Desperate Girls (Wolfe Security #1)(38)
He looked away. Then he made a call on speakerphone. The man who answered sounded like Jeremy.
“Hey, it’s me,” Erik said. “We hit some traffic. Should be ten minutes behind schedule.”
“Roger that. We’re just pulling into the prisoner bay.”
“You talk to Joe?”
“Yeah, a minute ago. All three mags are up and running.”
“Okay, see you in ten.”
Erik ended the call, and Brynn kept her gaze focused on her compact so she wouldn’t have to look at him.
“What’s a mag?” she asked.
“A magnetometer. They’ve got one at each entrance. And everyone’s under orders not to wave anybody through today.”
She glanced up at the edge in his voice.
“That includes you and Conlon,” he said. “No one gets special treatment.”
She pointedly looked at her watch.
“The line at the back checkpoint is short,” he assured her.
Pop.
“Get down!” Erik yelled, reaching back and yanking Brynn’s jacket. “Get her down!”
Her chin hit the console as both Erik and Hayes forced her head down. Tires squealed. The SUV rocketed backward onto a median.
“What the—”
“Keep your head down! Hayes, get on her!”
And then Hayes was in the back seat, pushing her down onto the floor as the SUV surged forward. Coffee scalded her knee, and tires shrieked as they took a corner. Hayes’s weight smothered her, and she couldn’t see anything with her face against the floor.
“Erik!”
“What was that?” Hayes asked.
“Gunshot,” Erik said.
“I didn’t hear it.”
“Call 911.”
Hayes shifted his weight, and Brynn leaned away from him, struggling for air.
“What the hell was that? What is happening?” she screamed.
But Erik was on the phone with Jeremy. “Gunshot fired at Commerce and South Streets,” he said. “I repeat, Commerce and South. Clear the bay. We’re coming in hot.”
Brynn got to her knees and tried to sit up.
“Down!” Erik yelled, reaching back to push her head down.
The SUV veered left, then right. Horns blared. Erik jabbed the brakes, swerved again, and Brynn’s stomach lurched. She glanced through the tinted window and saw that they were speeding the wrong way down a one-way street.
They took another corner, and she braced herself against the door.
“Almost there.” Erik’s voice was tense but calm. “Brynn?”
“What?”
“You okay?”
She didn’t answer. She couldn’t. She could hardly breathe. She swept her hair out of her face and looked over at Hayes kneeling on the floor beside her. He was juggling his pistol in one hand and his phone in the other as he talked to the 911 operator.

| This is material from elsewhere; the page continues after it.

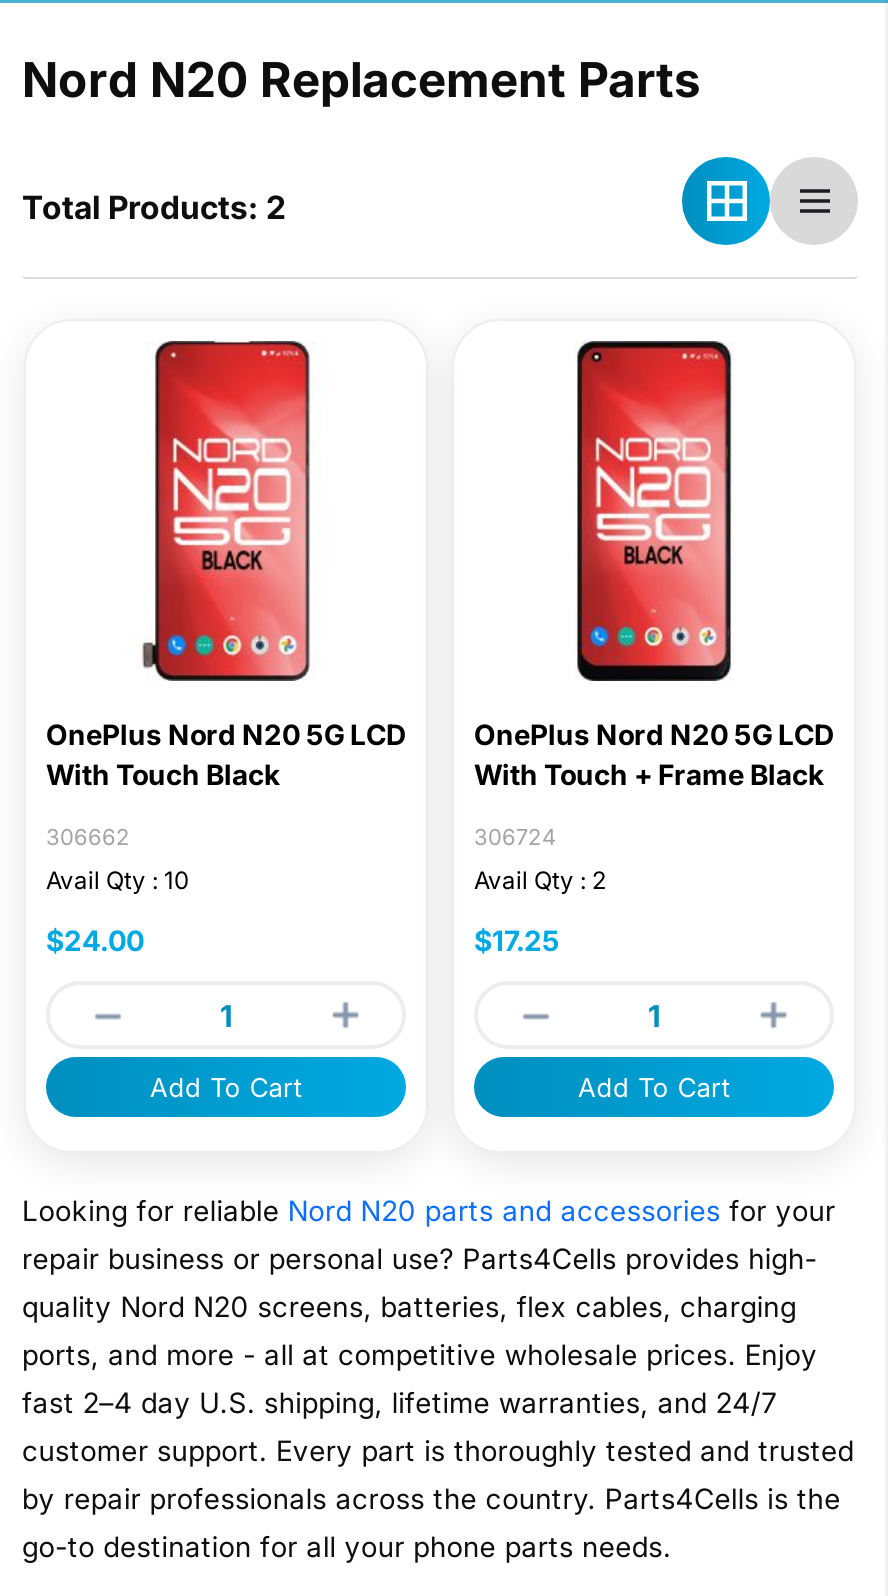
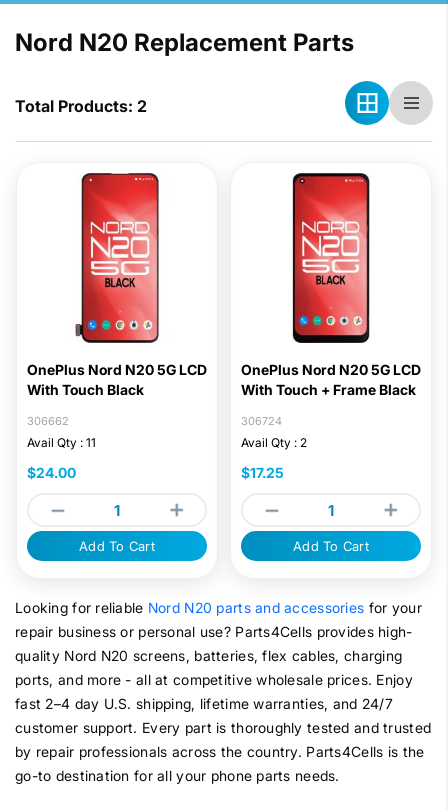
- Avail Qty : 10
+ Avail Qty : 11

They whipped into a parking garage, and everything went dim. Another sharp corner, and the squeal of their brakes echoed off concrete. They skidded to a halt.
“Where are we?”
Erik jumped out without answering. Then Brynn’s door jerked open, and four big arms reached in to pull her out. Erik and Jeremy. Skyler stood beside the entrance, along with a sheriff’s deputy, and both of them had guns drawn. Brynn’s feet barely touched the ground as Erik and Jeremy took her by the arms and hauled her up several steps and through a door. And then she was in a gray cinder-block hallway, surrounded by cops in uniform.
Skyler reached for her arm. “This way,” she said, towing her into a room.
“What—”
“In here.” Skyler pulled her into a corner.
Then Skyler walked out, and Erik was there.
“Are you all right?” He cupped his hand against the side of her face. His expression was alert and tense. And yet calm, which seemed totally out of place with all the yelling and chaos in the hallway.
“I’m . . . yes,” she managed. “What was that?”
“You didn’t hear it?”
“I heard something. I don’t know.”
“Stay here with Skyler.”
He ducked out the door, and Skyler came back into the room, gun still in hand as she looked Brynn over.
“Stay here.”
“Wait!” Brynn grabbed her arm. “Where is Ross?”
“Upstairs already.”
Skyler stepped out, closing the door behind her.
Brynn looked around. It was a small room, maybe five by eight. There was nothing in it besides a metal bench that was bolted to the floor. They’d stuck her in a holding cell for prisoners, she realized.
She sank onto the bench and leaned forward to put her head between her knees. She felt dizzy. Slightly nauseated, too. She stared at the pointy toes of her shoes. And she noticed the carpet burn on her knees. She sat up. Her thigh was scalded red from the coffee, and she tugged down the hem of her skirt.
Calm down, calm down, calm down. Deep breath.
She closed her eyes and counted to ten, trying to settle her nerves. She checked her watch: 8:35. She needed to call Ross. But her phone was back in the Tahoe, with her attaché case and everything else.
The door opened. She jumped to her feet as Hayes strode in, followed by Skyler.
“Here,” Hayes said, holding out her attaché case.